Et Hélène poussa un grand cri en se jetant sur Marie pour la prendre dans ses bras. La petite fille mit quelques temps à comprendre avant d'éclater en sanglot à son tour en répétant :

- Ça veut dire que je ne le reverrai plus ? Je ne le reverrai plus, maman ? Papa, je ne le verrai plus ?

Et ces quelques mots appuyaient encore la douleur d'Hélène.

Grégoire et les femmes qui se trouvaient à côté observaient cette touchante scène les larmes aux yeux, et un peu gênés. Comment réagir dans une telle situation ? Mais le garçon comprit que si son père était mort également, ses pleurs auraient été les mêmes. Peut-être pire parce que sa mère à lui n'existait déjà plus. Hélas ! Le malheur des uns fait ressurgir ses propres malheurs et l'ombre de la Mort vint rôder autour de lui également, en le faisant pleurer à son tour. Mais entre ses hoquets, il sentit le besoin de soulager son âme et il ouvrit la bouche.

"Les bleus sont là, le canon gronde, dites les gars avez-vous peur ? Les bleus sont là, le canon gronde, dites les gars avez-vous peur ?

Nous n'avons qu'une peur au monde, c'est d'offenser notre Seigneur. Nous n'avons qu'une peur au monde, c'est d'offenser notre Seigneur."
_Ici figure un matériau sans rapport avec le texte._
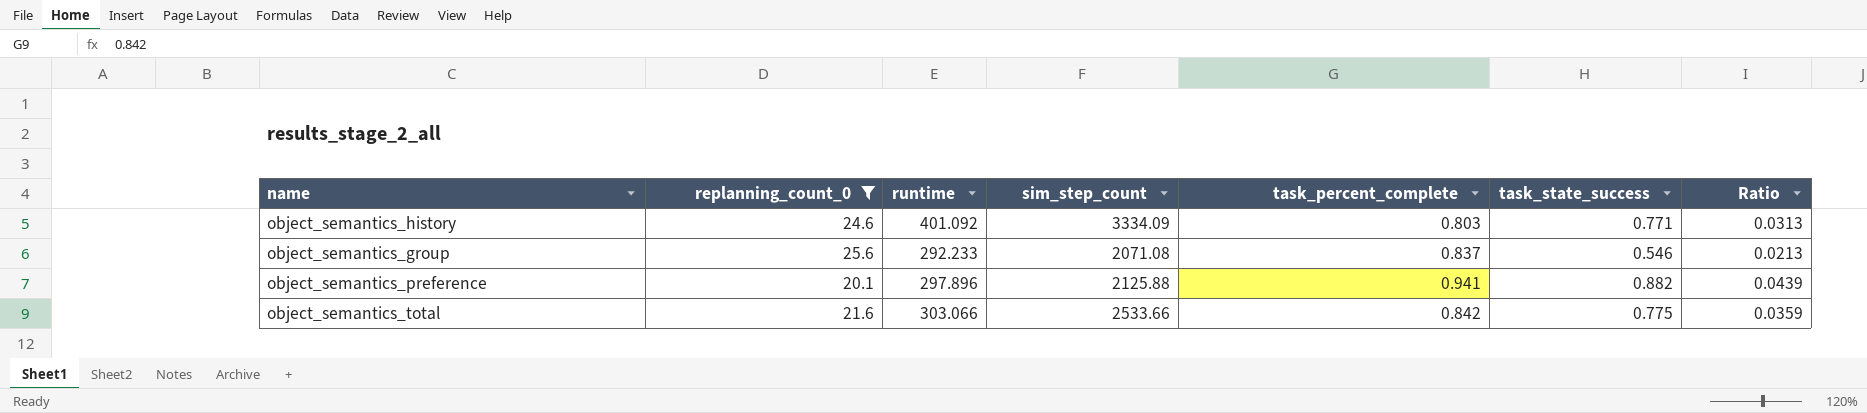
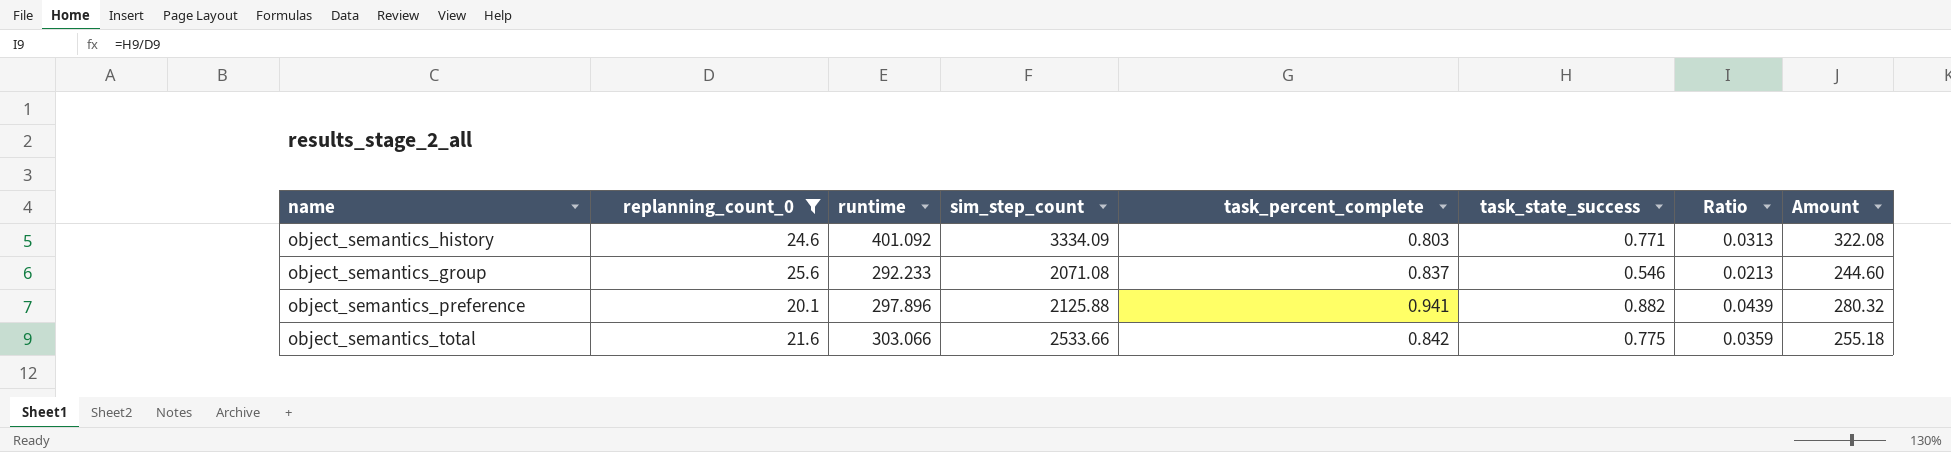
column Amount | formula: none -> [runtime] * [task_percent_complete]

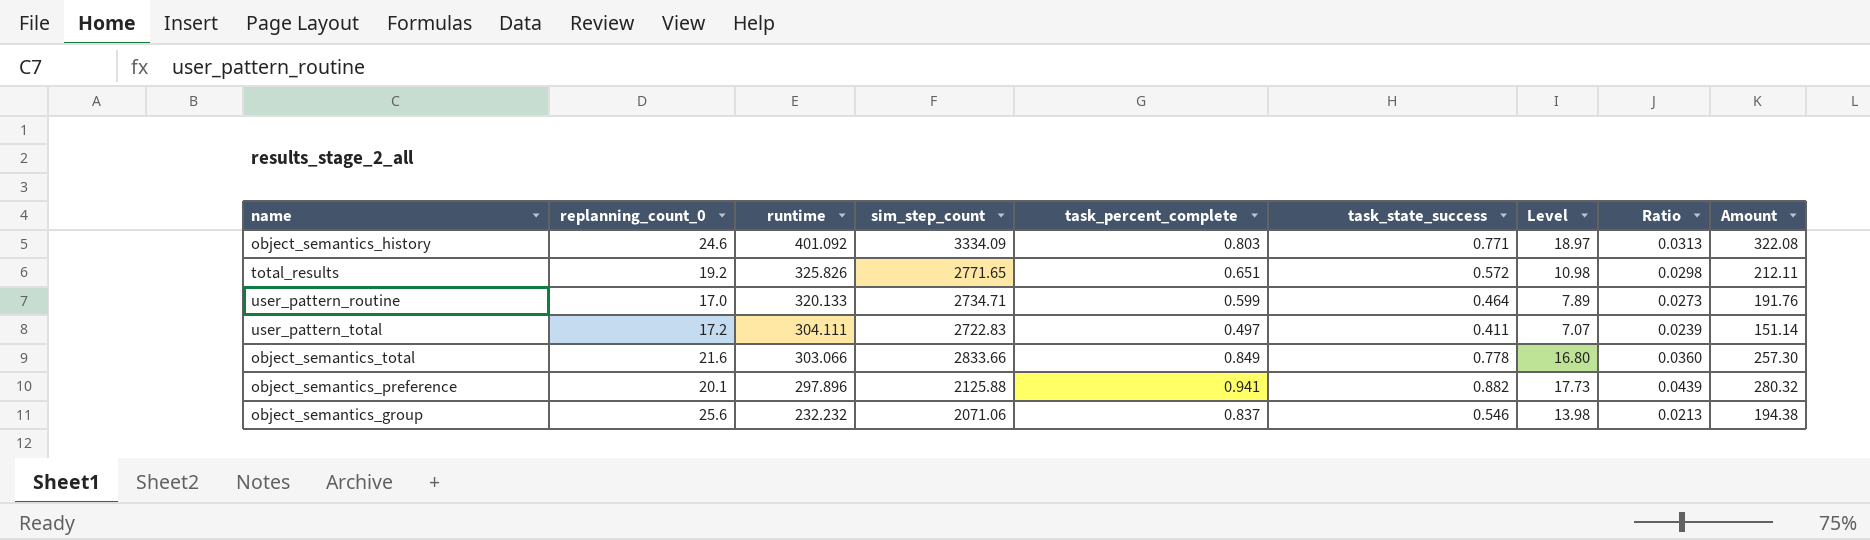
filter: replanning_count_0 >= 20.1 -> none
row order: none -> runtime descending
column Level | formula: none -> [replanning_count_0] * [task_state_success]
object_semantics_total | sim_step_count: 2533.66 -> 2833.66
object_semantics_total | task_percent_complete: 0.842 -> 0.849
object_semantics_total | task_state_success: 0.775 -> 0.778
object_semantics_total | Ratio: 0.0359 -> 0.0360
object_semantics_total | Amount: 255.18 -> 257.30
object_semantics_group | runtime: 292.233 -> 232.232
object_semantics_group | sim_step_count: 2071.08 -> 2071.06
object_semantics_group | Amount: 244.60 -> 194.38

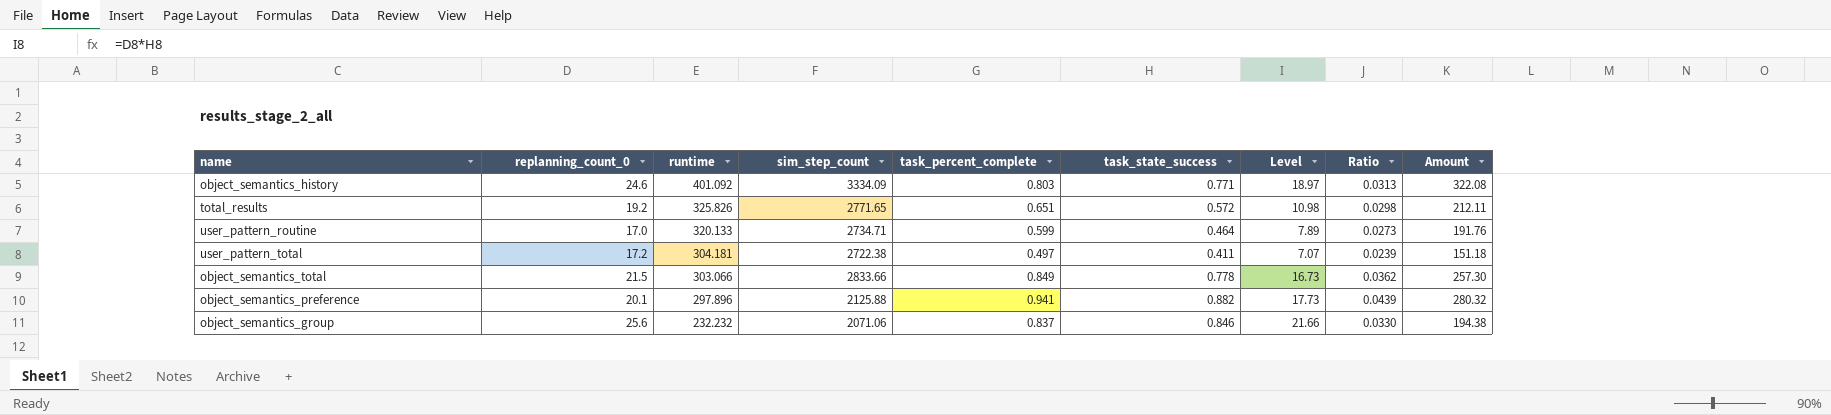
user_pattern_total | runtime: 304.111 -> 304.181
user_pattern_total | sim_step_count: 2722.83 -> 2722.38
user_pattern_total | Amount: 151.14 -> 151.18
object_semantics_total | replanning_count_0: 21.6 -> 21.5
object_semantics_total | Level: 16.80 -> 16.73
object_semantics_total | Ratio: 0.0360 -> 0.0362
object_semantics_group | task_state_success: 0.546 -> 0.846
object_semantics_group | Level: 13.98 -> 21.66
object_semantics_group | Ratio: 0.0213 -> 0.0330

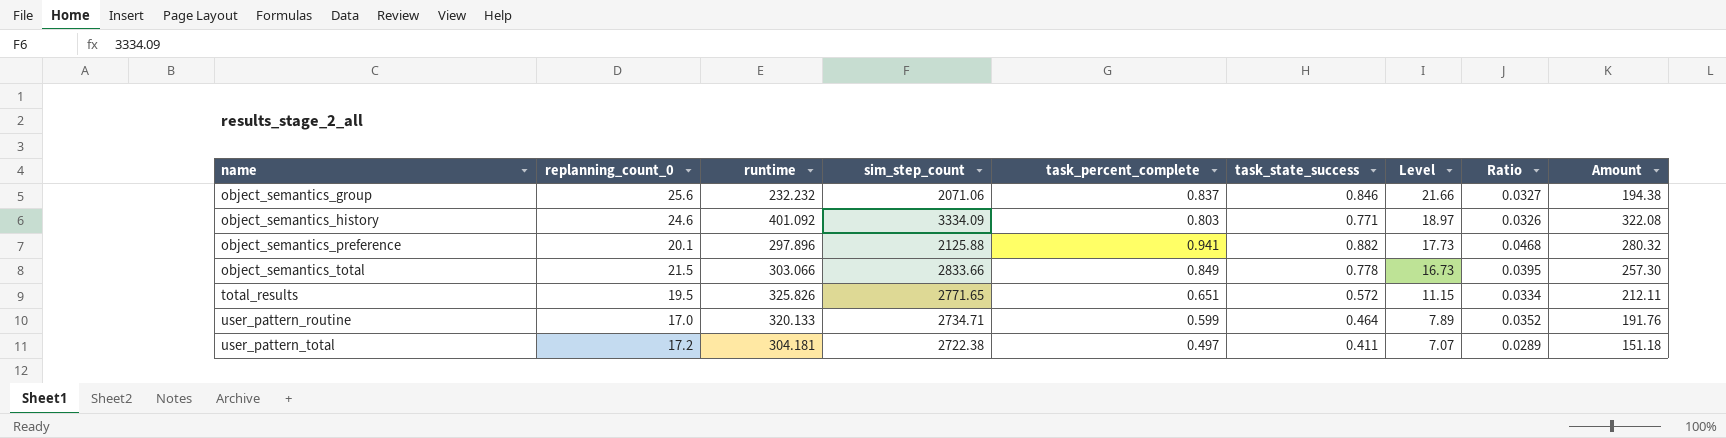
row order: runtime descending -> name ascending
column Ratio | formula: [task_state_success] / [replanning_count_0] -> [task_percent_complete] / [replanning_count_0]
total_results | replanning_count_0: 19.2 -> 19.5
total_results | Level: 10.98 -> 11.15

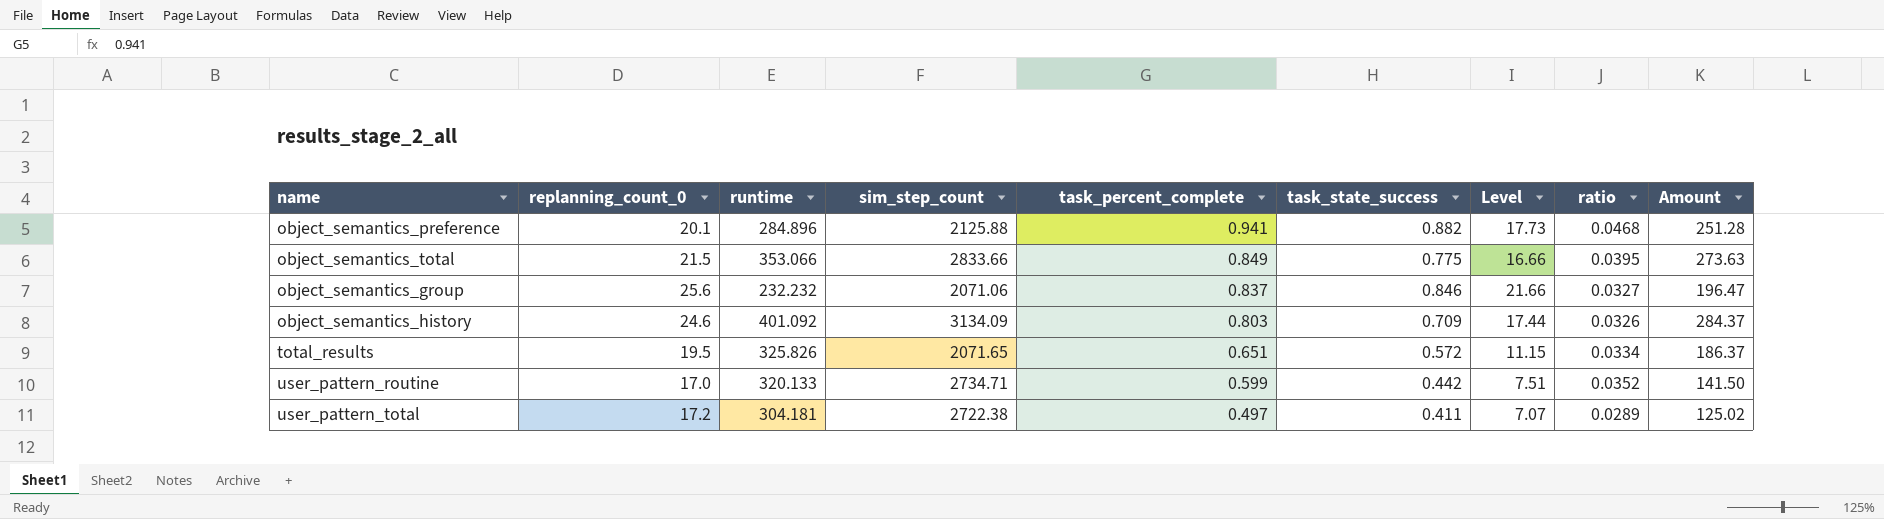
row order: name ascending -> task_percent_complete descending
column name: Ratio -> ratio
column Amount | formula: [runtime] * [task_percent_complete] -> [runtime] * [task_state_success]
object_semantics_preference | runtime: 297.896 -> 284.896
object_semantics_total | runtime: 303.066 -> 353.066
object_semantics_total | task_state_success: 0.778 -> 0.775
object_semantics_total | Level: 16.73 -> 16.66
object_semantics_history | sim_step_count: 3334.09 -> 3134.09
object_semantics_history | task_state_success: 0.771 -> 0.709
object_semantics_history | Level: 18.97 -> 17.44
total_results | sim_step_count: 2771.65 -> 2071.65
user_pattern_routine | task_state_success: 0.464 -> 0.442
user_pattern_routine | Level: 7.89 -> 7.51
La voix, d'abord timide et éraillée, prit ensuite plus de force. Elle réveilla les quelques personnes endormies, arrêta les discussions, et fit taire les pleurs des deux femmes. Marie vint saisir la main de son ami pour l'entraîner dans une petite danse triste qui bouleversa les spectateurs.

Et Grégoire murmura :

- C'est pour ton papa que je chante. Il doit être au Paradis maintenant.